Records for the task>
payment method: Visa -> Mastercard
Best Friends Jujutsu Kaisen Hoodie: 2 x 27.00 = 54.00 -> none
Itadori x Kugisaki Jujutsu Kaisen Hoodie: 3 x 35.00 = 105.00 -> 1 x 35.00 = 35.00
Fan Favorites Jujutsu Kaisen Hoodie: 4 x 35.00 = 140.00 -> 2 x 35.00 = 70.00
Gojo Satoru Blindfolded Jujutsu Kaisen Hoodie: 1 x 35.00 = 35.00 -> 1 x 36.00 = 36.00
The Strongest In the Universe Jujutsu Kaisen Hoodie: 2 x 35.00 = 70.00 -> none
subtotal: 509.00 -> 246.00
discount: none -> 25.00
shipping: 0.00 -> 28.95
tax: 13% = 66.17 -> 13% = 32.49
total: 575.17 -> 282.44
--
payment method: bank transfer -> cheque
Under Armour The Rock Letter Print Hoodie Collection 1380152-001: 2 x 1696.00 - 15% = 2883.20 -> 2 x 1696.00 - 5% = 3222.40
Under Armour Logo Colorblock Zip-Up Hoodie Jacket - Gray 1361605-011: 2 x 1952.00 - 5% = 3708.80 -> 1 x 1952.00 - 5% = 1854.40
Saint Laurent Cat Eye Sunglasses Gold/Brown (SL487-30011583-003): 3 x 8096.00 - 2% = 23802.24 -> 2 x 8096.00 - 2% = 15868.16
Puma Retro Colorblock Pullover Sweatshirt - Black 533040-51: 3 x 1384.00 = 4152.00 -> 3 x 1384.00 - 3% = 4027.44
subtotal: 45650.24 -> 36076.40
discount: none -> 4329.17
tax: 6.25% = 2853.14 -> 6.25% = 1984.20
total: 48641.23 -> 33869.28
...
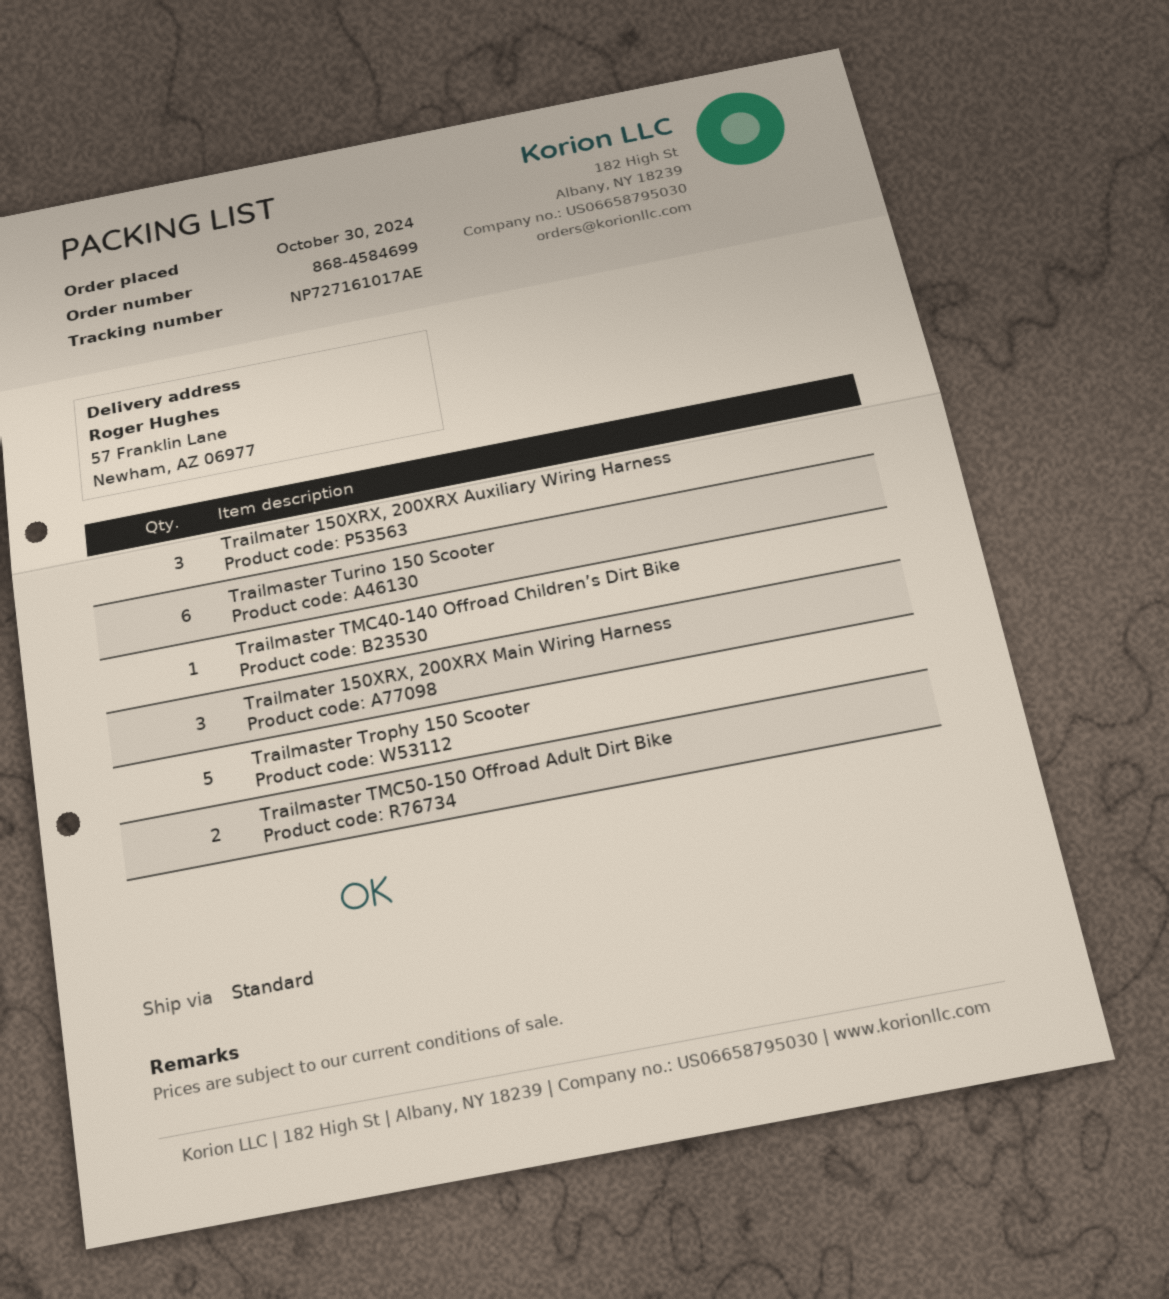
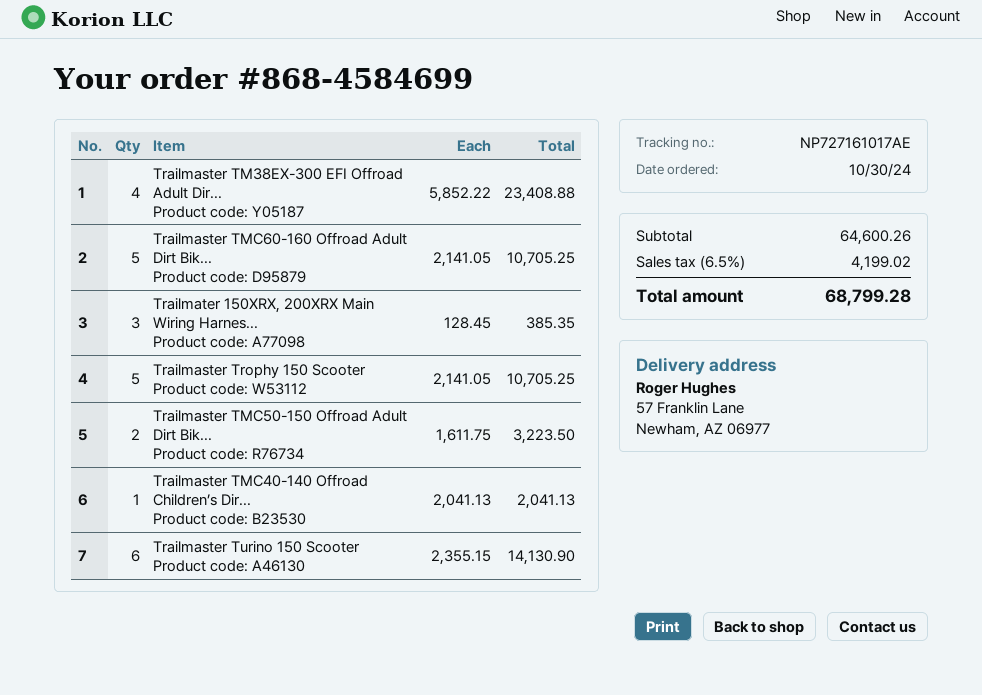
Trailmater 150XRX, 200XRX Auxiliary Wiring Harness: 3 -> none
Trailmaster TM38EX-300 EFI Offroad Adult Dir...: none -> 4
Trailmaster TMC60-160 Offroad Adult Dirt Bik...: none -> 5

Work instructions> After locating the line holding "Trailmater 150XRX, 200XRX" above, output exactly that line and every line after it through the line holding "Trailmaster TMC60-160 Offroad". Include nothing else.

Expected answer>
Trailmater 150XRX, 200XRX Auxiliary Wiring Harness: 3 -> none
Trailmaster TM38EX-300 EFI Offroad Adult Dir...: none -> 4
Trailmaster TMC60-160 Offroad Adult Dirt Bik...: none -> 5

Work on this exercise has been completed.